Plusieurs villages ont été pris pour cible, des actes de sabotage ont été menés, contraignant Moscou à établir un régime "antiterroriste" dans la région. Un dispositif non-utilisé depuis 2009 et qui donne davantage de pouvoirs aux autorités pour mener des opérations armées, contrôler voire évacuer des civils. "Nous achevons un porte-à-porte (...) Une grande partie de la population a quitté le territoire concerné, nous aidons avec nos moyens de transport ceux qui n'en ont pas", a indiqué le gouverneur de Belgorod Viatchelsav Gladkov sur Telegram. Mais qui sont ces militaires au profil singulier qui sèment la confusion sur le territoire de la Fédération de Russie ?

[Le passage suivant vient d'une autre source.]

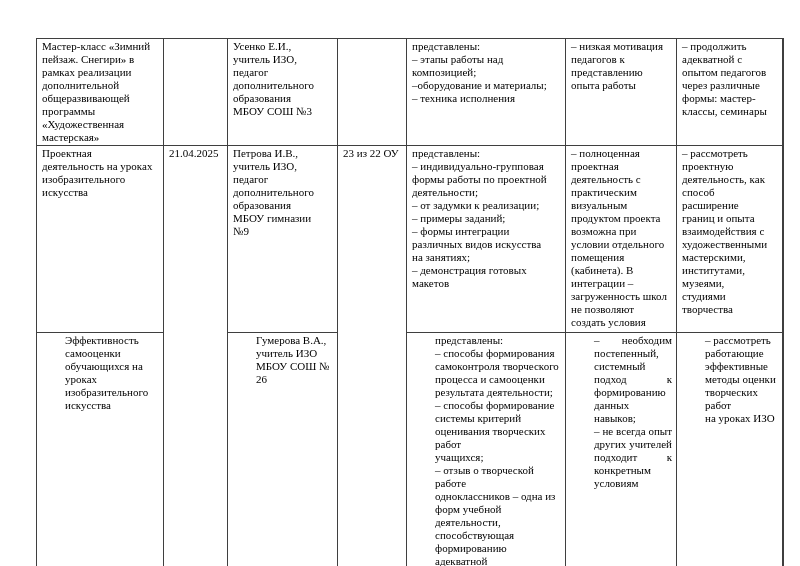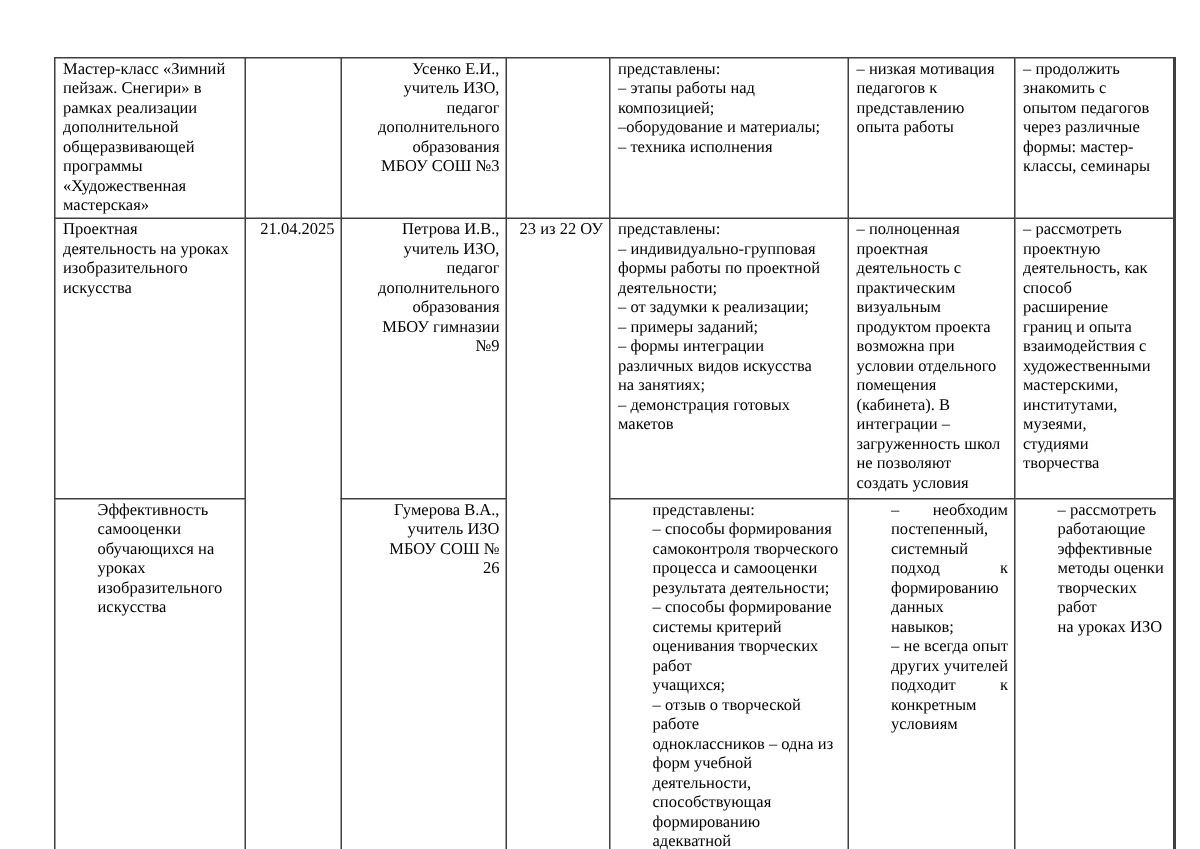"Усенко Е.И.," td.c-center { text-align: right -> left }
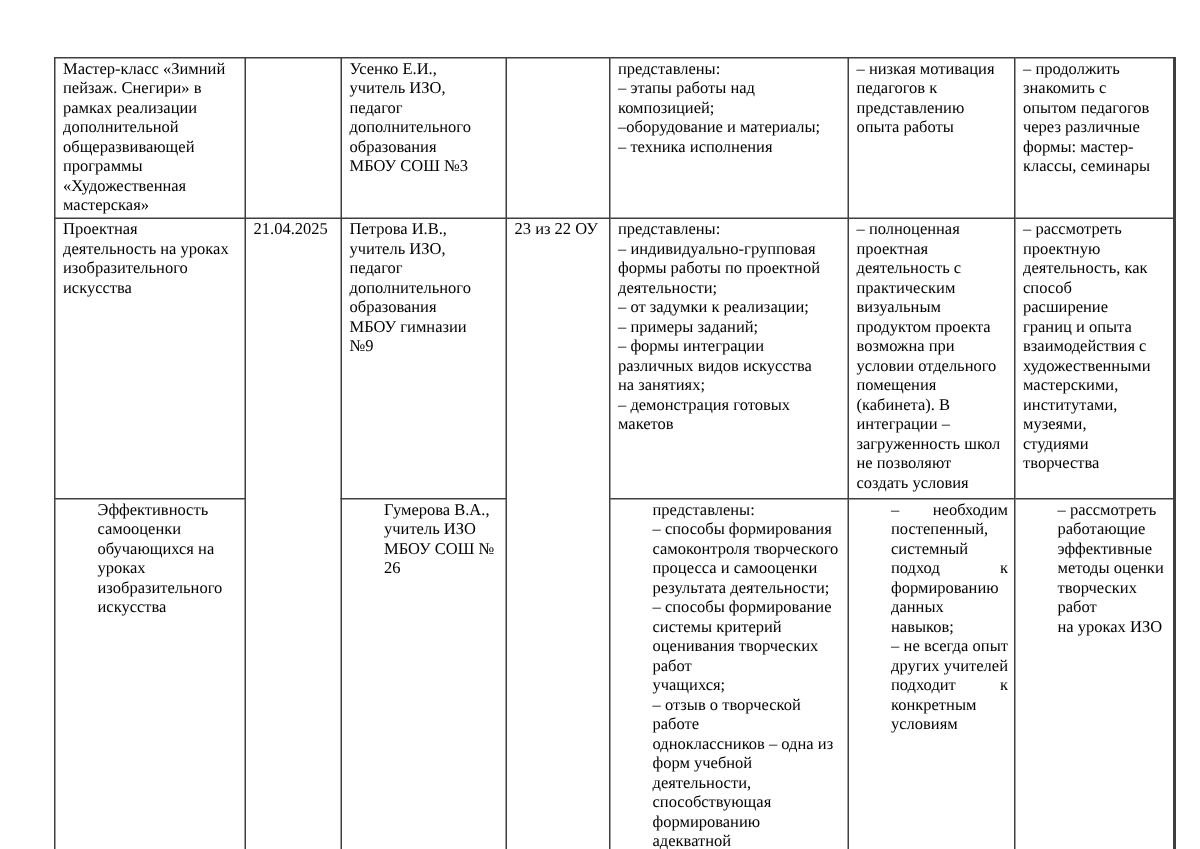"– продолжить" td.c-left { text: знакомить -> адекватной }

Deux entités distinctes, dont l'une proche de l'extrême droite russe
Les auteurs de ce raid appartiennent à deux unités combattant aux côtés de l'Ukraine : la légion Liberté de la Russie d'un côté et le Corps des volontaires russes (RDK) de l'autre. "Ce sont deux milices indépendantes non officiellement alliées aux forces ukrainiennes. Elles existent depuis les quelques mois qui ont suivi le début de la guerre", précise Carole Grimaud, analyste géopolitique et spécialiste de la Russie.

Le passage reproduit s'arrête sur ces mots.